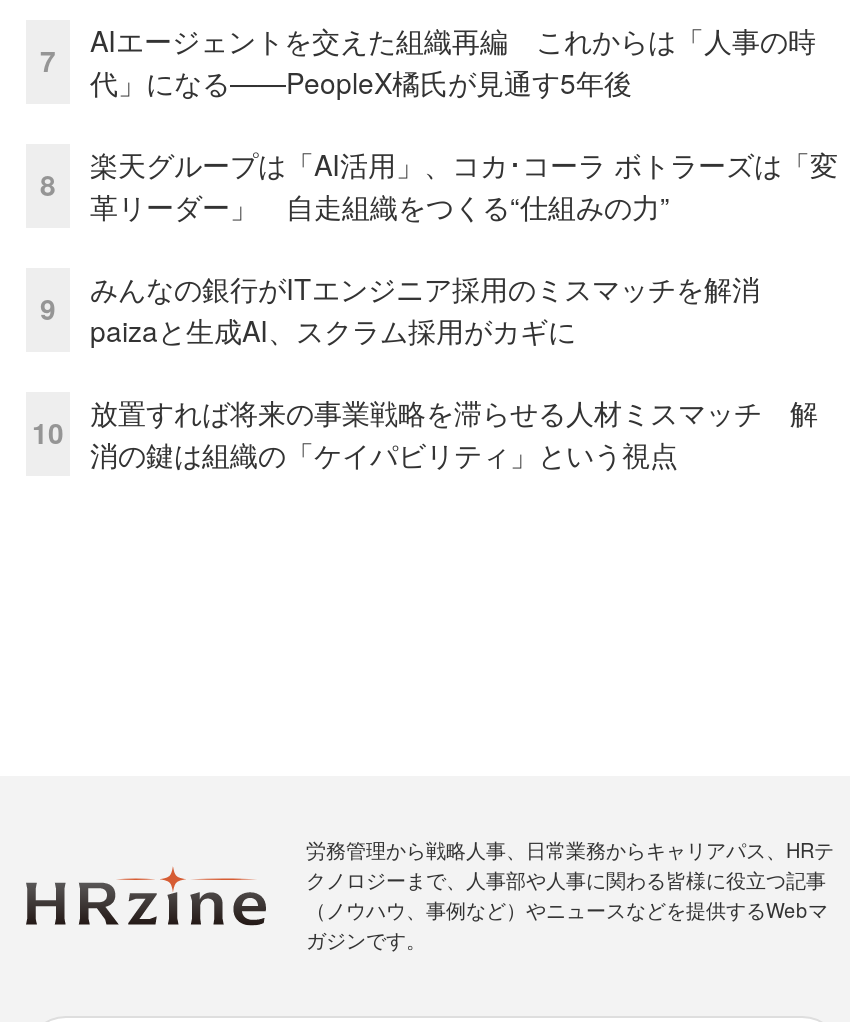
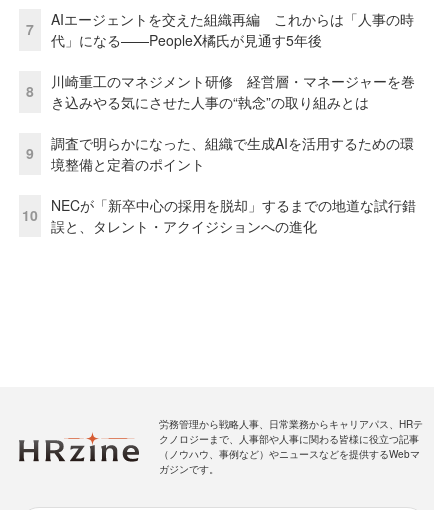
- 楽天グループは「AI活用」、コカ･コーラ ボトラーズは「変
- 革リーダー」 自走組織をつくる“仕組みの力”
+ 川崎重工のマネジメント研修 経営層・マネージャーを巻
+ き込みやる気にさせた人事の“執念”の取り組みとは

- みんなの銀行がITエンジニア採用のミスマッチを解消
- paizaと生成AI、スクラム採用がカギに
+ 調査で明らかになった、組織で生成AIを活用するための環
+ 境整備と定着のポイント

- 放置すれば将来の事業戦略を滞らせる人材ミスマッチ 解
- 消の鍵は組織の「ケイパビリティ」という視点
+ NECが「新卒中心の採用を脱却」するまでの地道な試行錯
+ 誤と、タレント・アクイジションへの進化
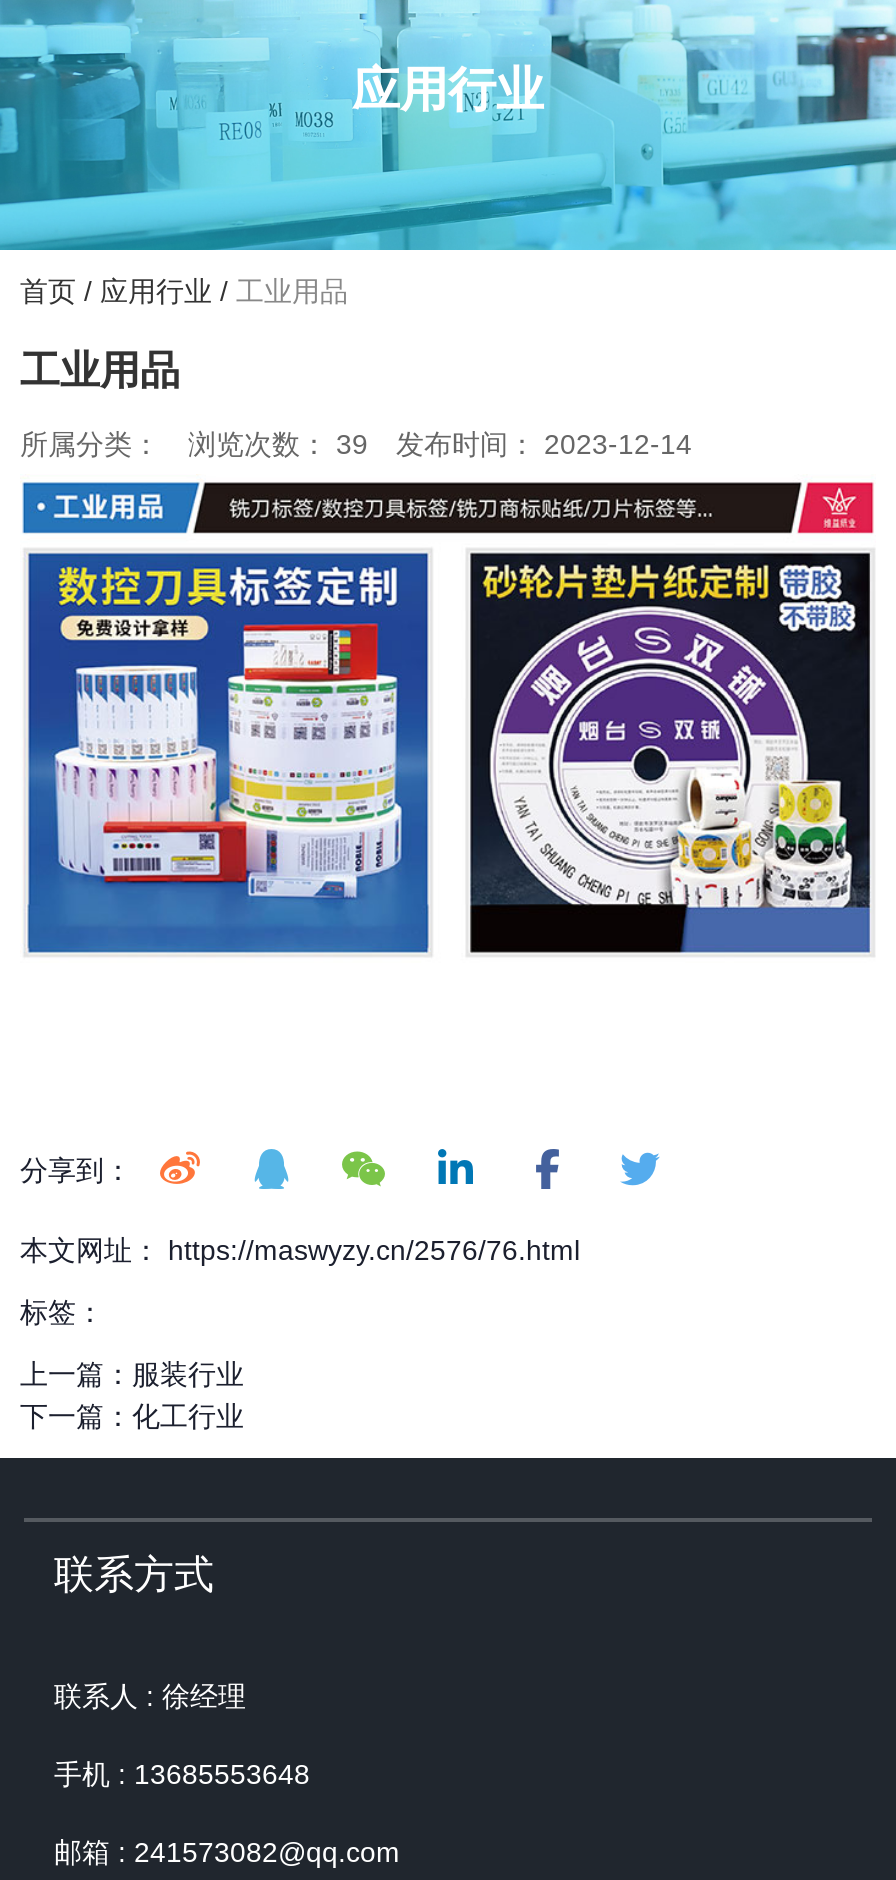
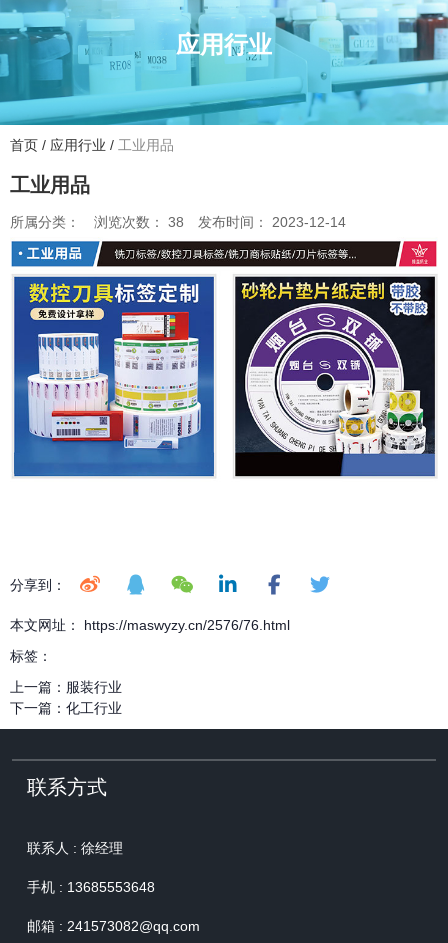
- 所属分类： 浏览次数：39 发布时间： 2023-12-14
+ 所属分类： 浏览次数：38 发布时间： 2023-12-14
==
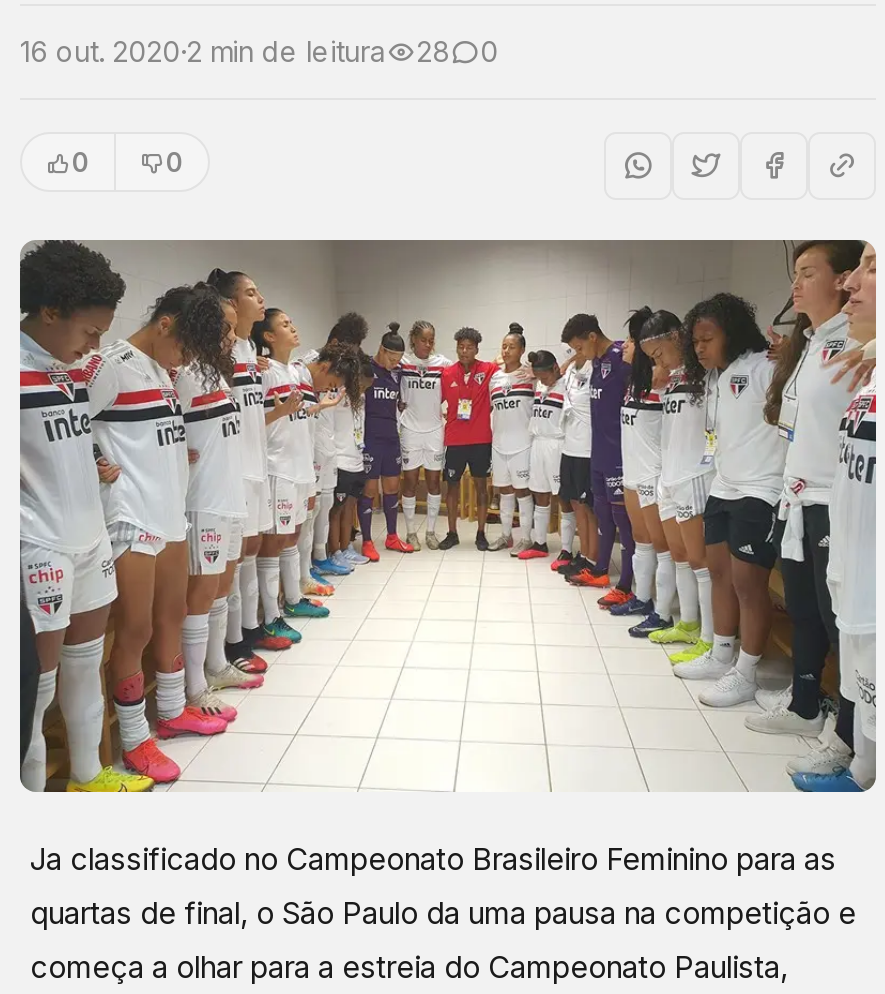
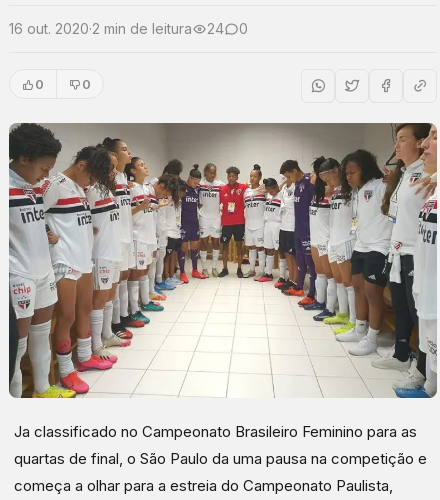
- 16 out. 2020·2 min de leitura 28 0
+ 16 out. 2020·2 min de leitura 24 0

[Your goal]: Within the listing above, find the line containing "- 楽天グループは「AI活用」、コカ･コーラ ボトラーズは「変" and the line containing "浏览次数：38 发布时间： 2023-12-14". Transcribe them and everything between them exactly, leaving out the pictures.

[Solution to this task]:
- 楽天グループは「AI活用」、コカ･コーラ ボトラーズは「変
- 革リーダー」 自走組織をつくる“仕組みの力”
+ 川崎重工のマネジメント研修 経営層・マネージャーを巻
+ き込みやる気にさせた人事の“執念”の取り組みとは

- みんなの銀行がITエンジニア採用のミスマッチを解消
- paizaと生成AI、スクラム採用がカギに
+ 調査で明らかになった、組織で生成AIを活用するための環
+ 境整備と定着のポイント

- 放置すれば将来の事業戦略を滞らせる人材ミスマッチ 解
- 消の鍵は組織の「ケイパビリティ」という視点
+ NECが「新卒中心の採用を脱却」するまでの地道な試行錯
+ 誤と、タレント・アクイジションへの進化
- 所属分类： 浏览次数：39 发布时间： 2023-12-14
+ 所属分类： 浏览次数：38 发布时间： 2023-12-14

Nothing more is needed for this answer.